Mitochondrial health is implicated in multiple diseases and ageing, and is therefore an important determinant of an individual’s quality of life [1]. Exercise training is an accessible and inexpensive therapeutic intervention that is extensively used to prevent, treat, and manage several lifestyle diseases [2], by enhancing mitochondrial biogenesis and improving mitochondrial bioenergetics. However, the intricacy of exercise training-induced mitochondrial adaptations remains, for the most part, unknown.
By utilizing a multi-omics approach integrated with classic biological mitochondrial techniques we performed an in-depth investigation of the effects of three different and sequential volumes of high-intensity interval training on the mitochondrial transcriptome, proteome, and lipidome in human skeletal muscle (N=10) [3].

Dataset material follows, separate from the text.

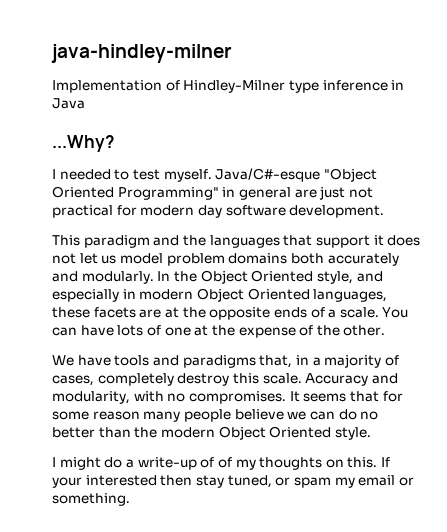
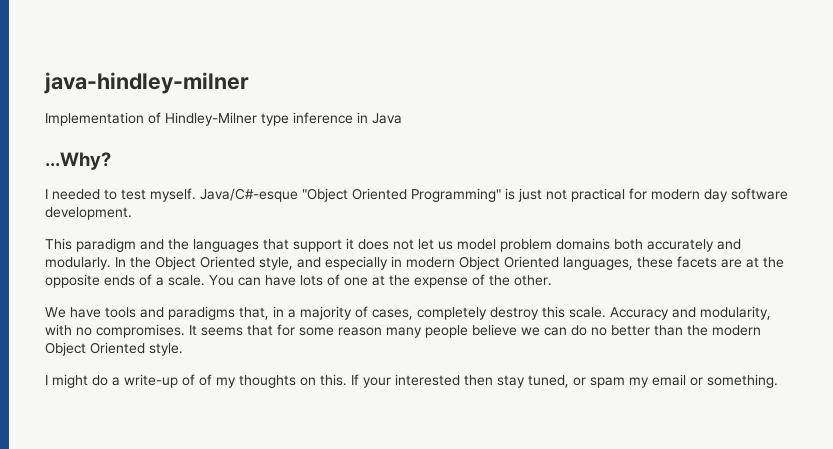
[222,187,317,200] in general are -> [505,188,515,200] is

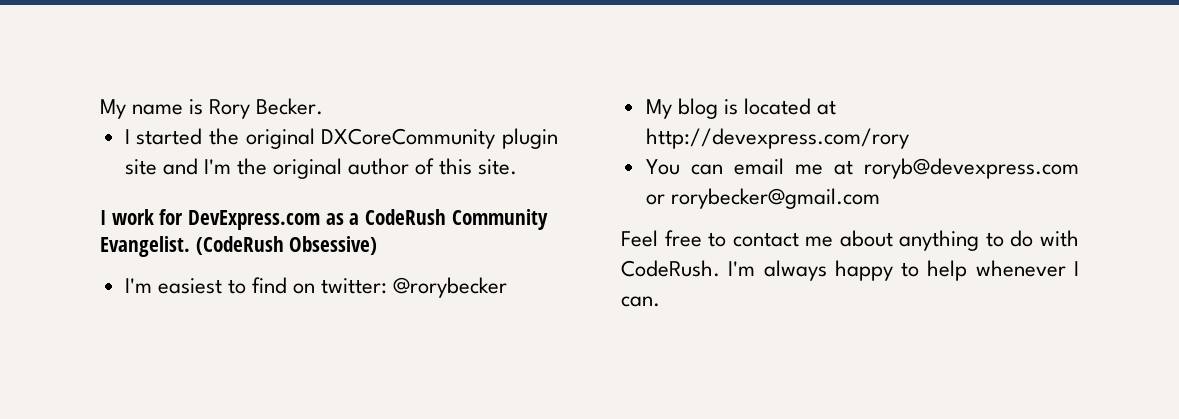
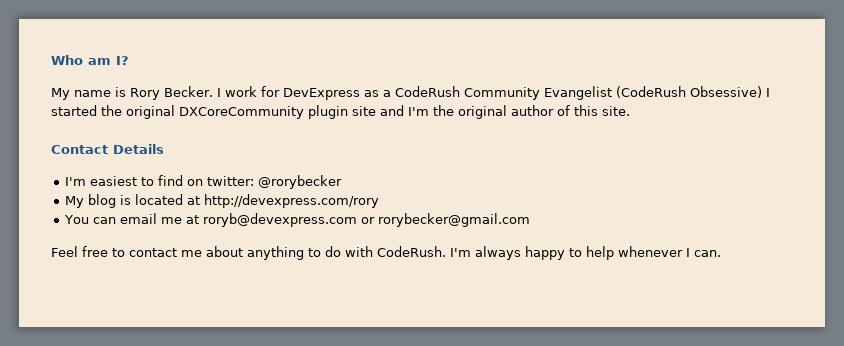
(100, 109) none -> [51,55,129,65] Who am I? //
(324, 106) // -> [216,86,762,100] I work for DevExpress as a CodeRush Community Evangelist (CodeRush Obsessive)
[100,209,548,230] [100,236,378,257] I work for DevExpress.com as a CodeRush Community Evangelist. (CodeRush Obsessive) -> [51,144,164,154] Contact Details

We first confirmed that changes in mitochondrial respiration, content, and enzymatic activity, as well as supercomplex formation and the content of selected subunits of the OXPHOS system mirrored, for the most part, the changes in training volume, and that these changes were driven by the overall increase in mitochondrial content, as previously demonstrated [4]. Subsequently, by combining the power of 3 omics techniques with biochemical and in silico normalization, we removed the bias arising from the training-induced increase in mitochondrial content to unearth an intricate and previously undemonstrated network of differentially prioritized mitochondrial adaptations. We show that changes in hundreds of transcripts, proteins, and lipids are not stoichiometrically linked to the overall increase in mitochondrial content. Our findings indicate that enhancing electron flow to the OXPHOS system is more important to improve ATP generation than increasing the contents of the OXPHOS machinery, and do not support the hypothesis that training-induced supercomplex reorganization enhances mitochondrial bioenergetics [3].
Our study provides an analytical approach allowing unbiased and in-depth investigation of training-induced mitochondrial adaptations that challenges our current understanding and calls for careful reinterpretation of previous findings.